If and when “purposefully arranged parts” comes up, Behe should be pressed. For example, what would be his comments on the fact that a tornadic thunderstorm is an irreducibly complex assemblage of purposefully-arranged parts:

(Taken from Tornado - an overview | ScienceDirect Topics)

Heck, one can estimate the “information” of such a system forming by chance, by counting the numbers of (water) molecules and limiting by just one the many degrees of freedom available to each for each of these molecules. From a long-ago forum:

Recall that the informational content of genomes is usually estimated by “calculating” that fraction of all possible sequences (nominally, amino acid sequences) that can satisfy a particular specification. We can use a similar strategy to guesstimate the “information” carried by water vapor molecules in a storm. The hard part is deciding how few of all of the possible states that are available to a particular water molecule are actually “used” in a storm. Now, one can count up all possible positions in the storm, interactions with all possible partners, etc., etc., and realize that the number is probably rather small. But, for the sake of argument, let’s pick an arbitrarily large number – let’s propose that only 1 in 10^30 states of any given water molecule is excluded in a storm.
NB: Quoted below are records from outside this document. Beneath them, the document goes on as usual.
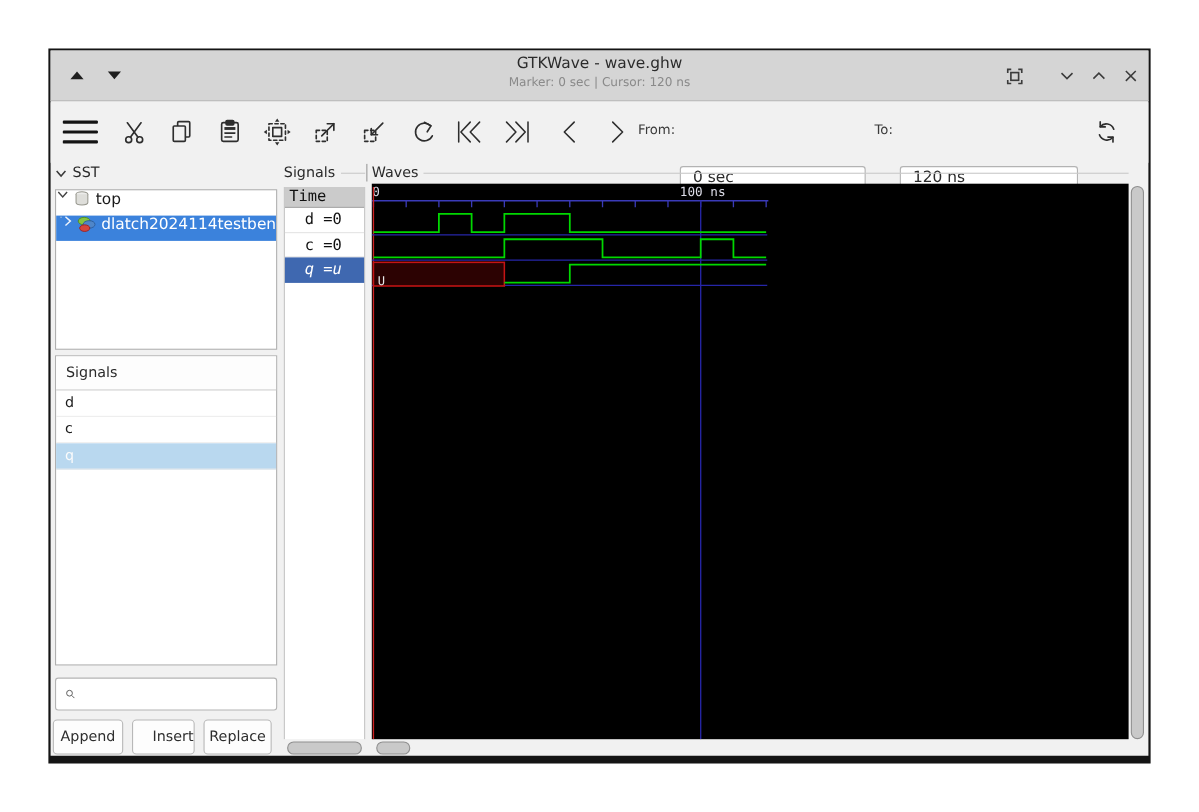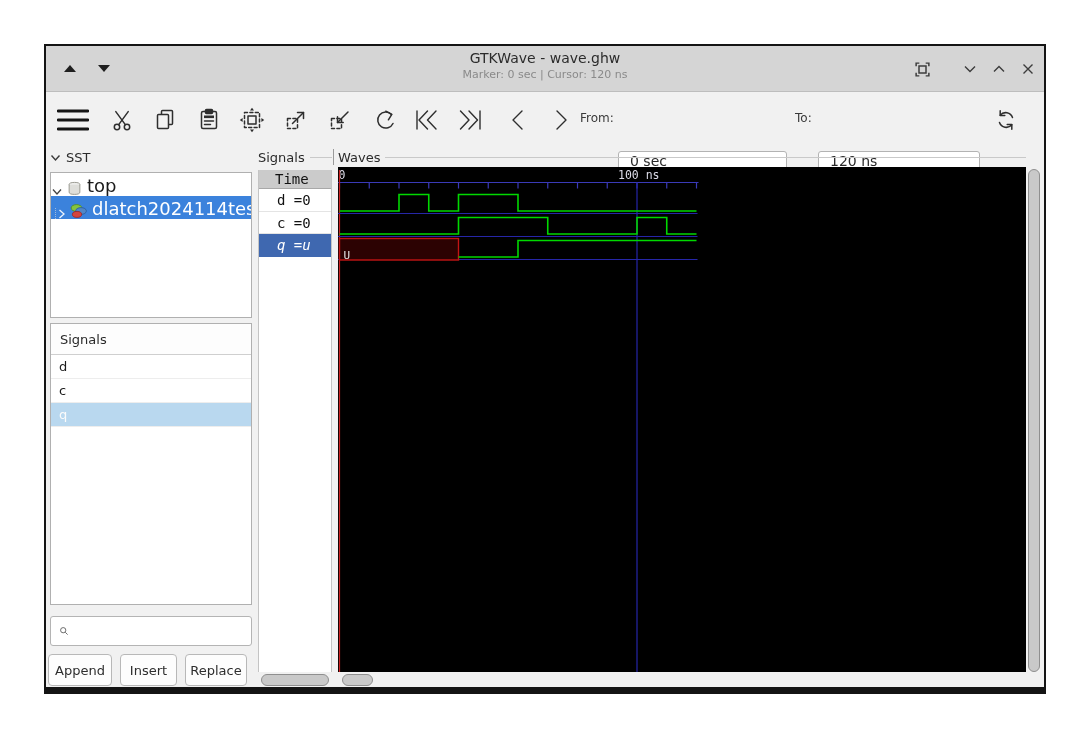--- a/index.html
+++ b/index.html
@@ -37,7 +37,7 @@
   .frame-label .rule { flex:1; height:1px; background:#c9c9c9; }
   .sst-tree { position:absolute; left:4px; top:126px; width:202px; height:146px;
     background:#ffffff; border:1px solid #b0b0b0; overflow:hidden; }
-  .tree-row { position:relative; height:23px; display:flex; align-items:flex-end; font-size:18px;
+  .tree-row { position:relative; height:23px; display:flex; align-items:flex-start; font-size:14px;
     color:#1a1a1a; white-space:nowrap; overflow:hidden; }
   .tree-row.selected { background:var(--tree-sel,#3b82dc); color:#ffffff; }
   .tree-row .exp { display:inline-flex; width:12px; justify-content:center; }

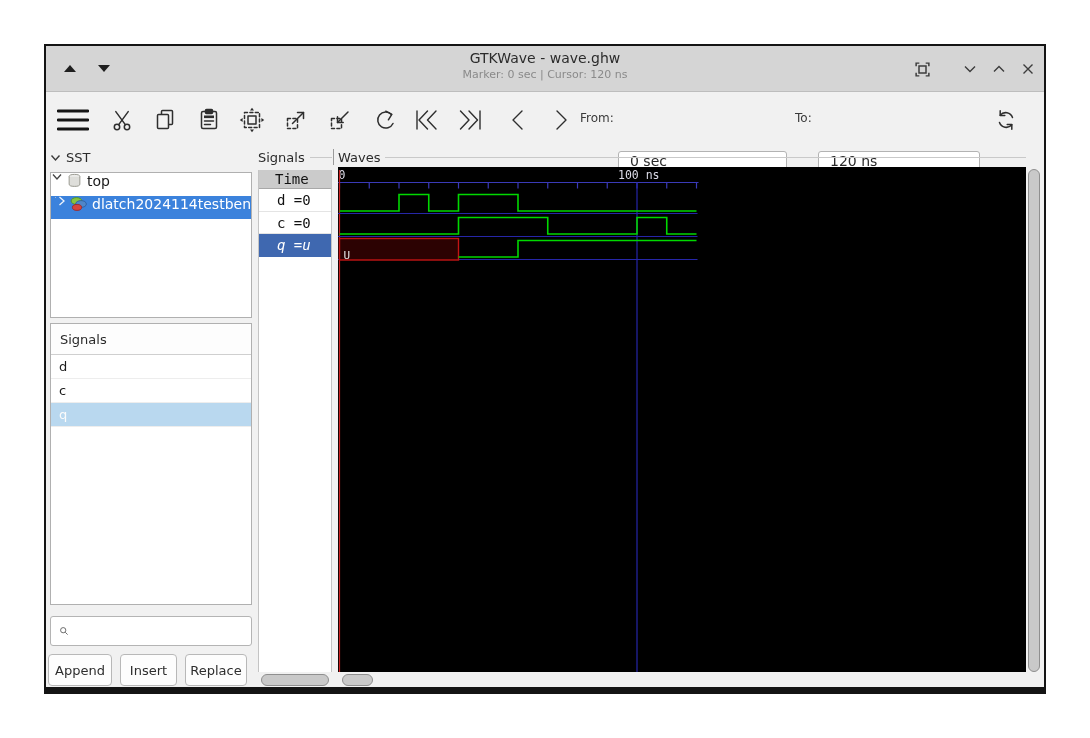--- a/index.html
+++ b/index.html
@@ -65,7 +65,7 @@
   .names { position:absolute; left:212px; top:124px; width:74px; height:502px; background:#ffffff;
     border-left:1px solid #c4c4c4; border-right:1px solid #c4c4c4;
     font-family:"DejaVu Sans Mono","Liberation Mono",monospace; font-size:14px; }
-  .time-hd { height:19px; line-height:19px; padding-left:16px; background:#cbcbcb;
+  .time-hd { height:19px; line-height:19px; padding-left:4px; background:#cbcbcb;
     border-bottom:1px solid #a8a8a8; color:#111; }
   .name-row { height:22.5px; line-height:22.5px; padding-left:18px; color:#111;
     border-bottom:1px solid #e4e4e4; white-space:nowrap; }

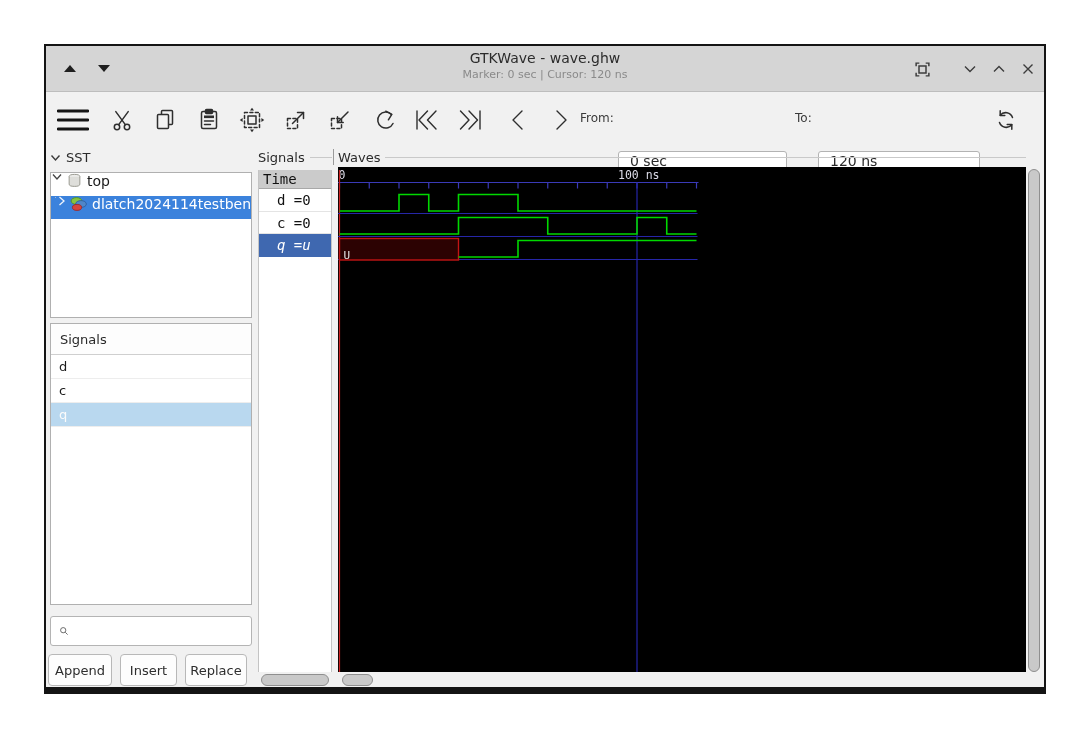--- a/index.html
+++ b/index.html
@@ -272,7 +272,7 @@
 
   <div class="btnrow" id="btn-row">
       <button class="gtkbtn" style="width: 64px;">Append</button>
-      <button class="gtkbtn" style="width: 57px;">Insert</button>
+      <button class="gtkbtn" style="width: 57px; text-align: right;">Insert</button>
       <button class="gtkbtn" style="width: 62px;">Replace</button>
     </div>
 

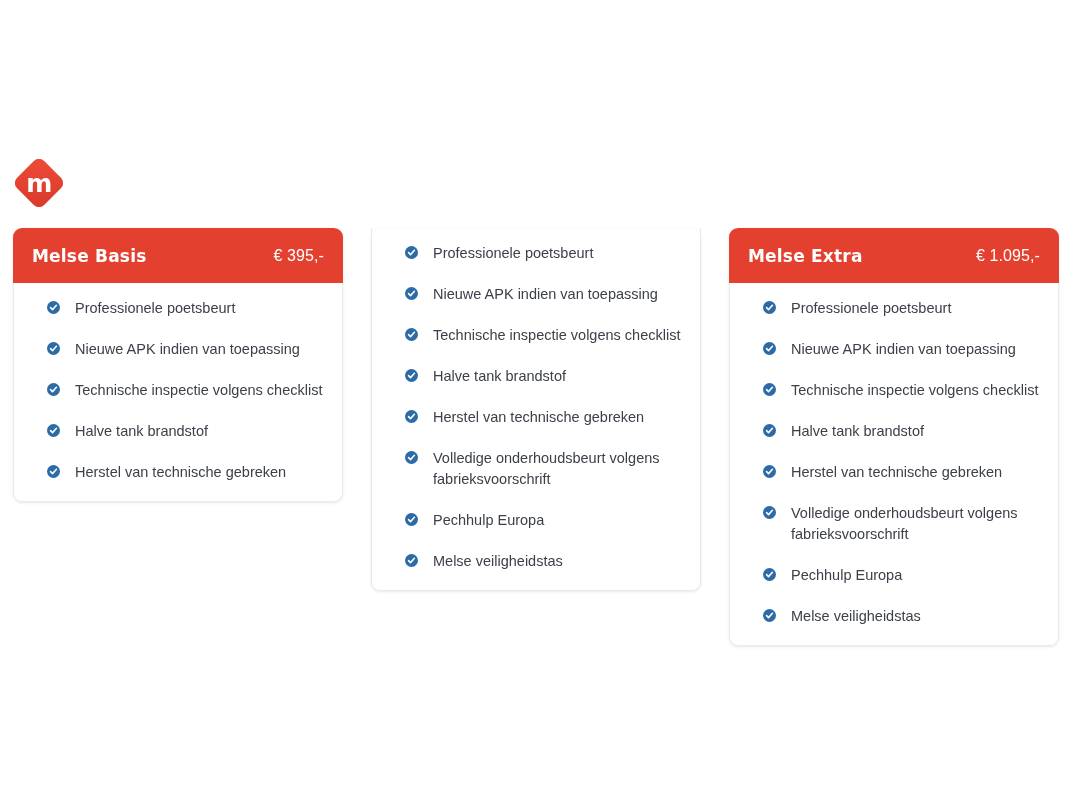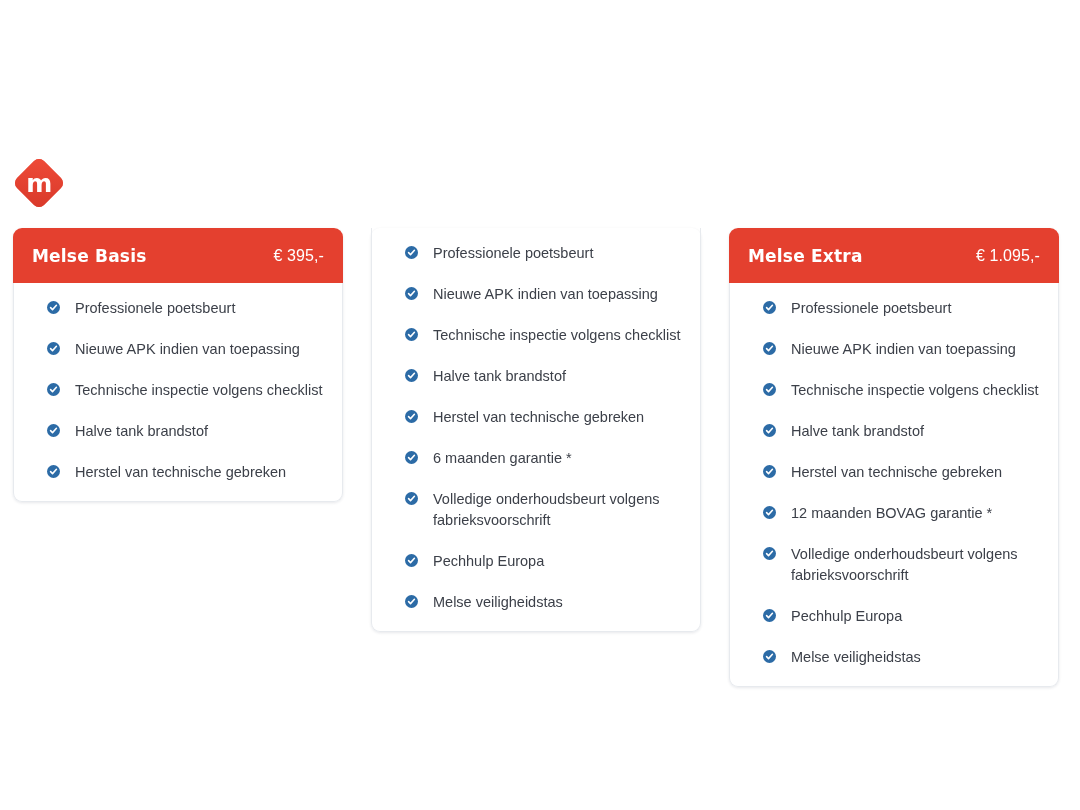--- a/index.html
+++ b/index.html
@@ -273,15 +273,6 @@
         <path d="M4.4 8.2 L6.8 10.6 L11.6 5.3" fill="none" stroke="#ffffff" stroke-width="1.9" stroke-linecap="round" stroke-linejoin="round"></path>
       </svg>
     </span>
-    <span class="feature-label">6 maanden garantie *</span>
-  </div>
-          <div class="feature">
-    <span class="check-icon">
-      <svg viewBox="0 0 16 16" xmlns="http://www.w3.org/2000/svg">
-        <circle cx="8" cy="8" r="8" fill="#2c6ba6"></circle>
-        <path d="M4.4 8.2 L6.8 10.6 L11.6 5.3" fill="none" stroke="#ffffff" stroke-width="1.9" stroke-linecap="round" stroke-linejoin="round"></path>
-      </svg>
-    </span>
     <span class="feature-label">Volledige onderhoudsbeurt volgens fabrieksvoorschrift</span>
   </div>
           <div class="feature">

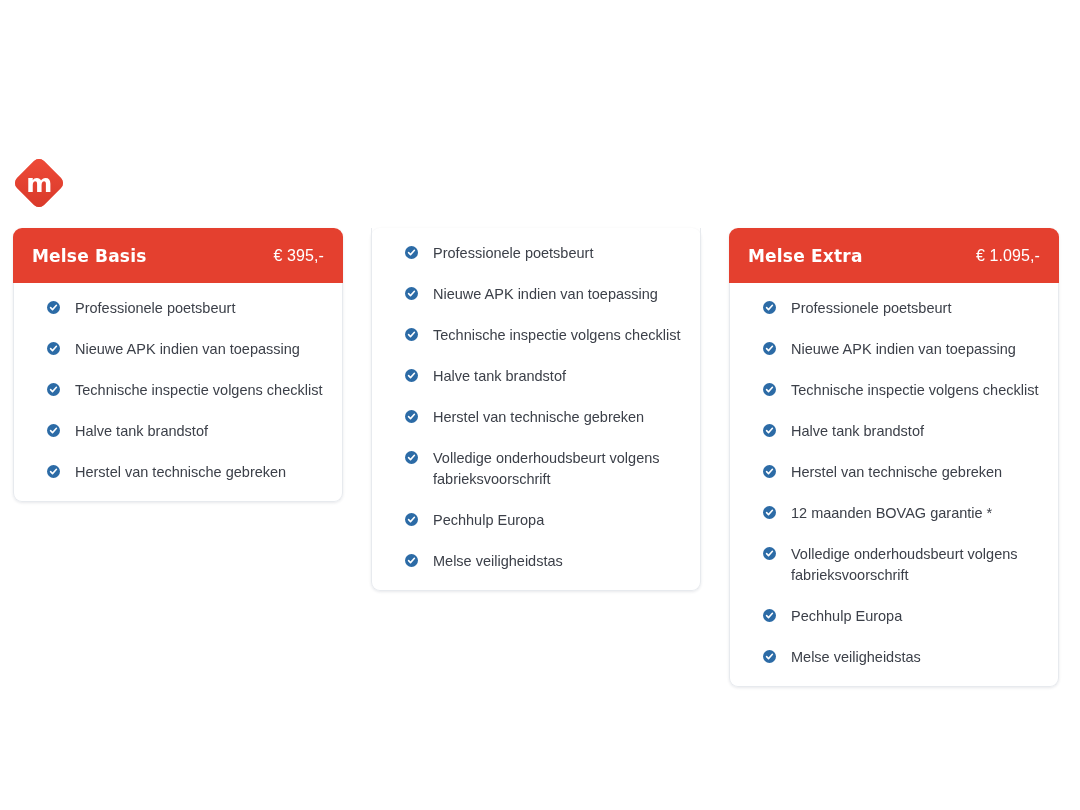--- a/index.html
+++ b/index.html
@@ -353,15 +353,6 @@
         <path d="M4.4 8.2 L6.8 10.6 L11.6 5.3" fill="none" stroke="#ffffff" stroke-width="1.9" stroke-linecap="round" stroke-linejoin="round"></path>
       </svg>
     </span>
-    <span class="feature-label">12 maanden BOVAG garantie *</span>
-  </div>
-          <div class="feature">
-    <span class="check-icon">
-      <svg viewBox="0 0 16 16" xmlns="http://www.w3.org/2000/svg">
-        <circle cx="8" cy="8" r="8" fill="#2c6ba6"></circle>
-        <path d="M4.4 8.2 L6.8 10.6 L11.6 5.3" fill="none" stroke="#ffffff" stroke-width="1.9" stroke-linecap="round" stroke-linejoin="round"></path>
-      </svg>
-    </span>
     <span class="feature-label">Volledige onderhoudsbeurt volgens fabrieksvoorschrift</span>
   </div>
           <div class="feature">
Starting there, we need only count the number of water vapor molecules in a storm and estimate the “probability” that the arrangement found in a storm would occur. If we arbitrarily think in simple terms - a storm that is 5x5x7 miles in size, a temperature of 30 degrees C, a partial pressure for water vapor of about 32 mm Hg, an overall atmospheric pressure of 1 atm - then the number becomes (roughly) 1x10^-30 raised to the number of water vapor molecules in the storm (which is about10^36). Which in turn is about 10^-10^6 (that’s 1 divided by 1 million!).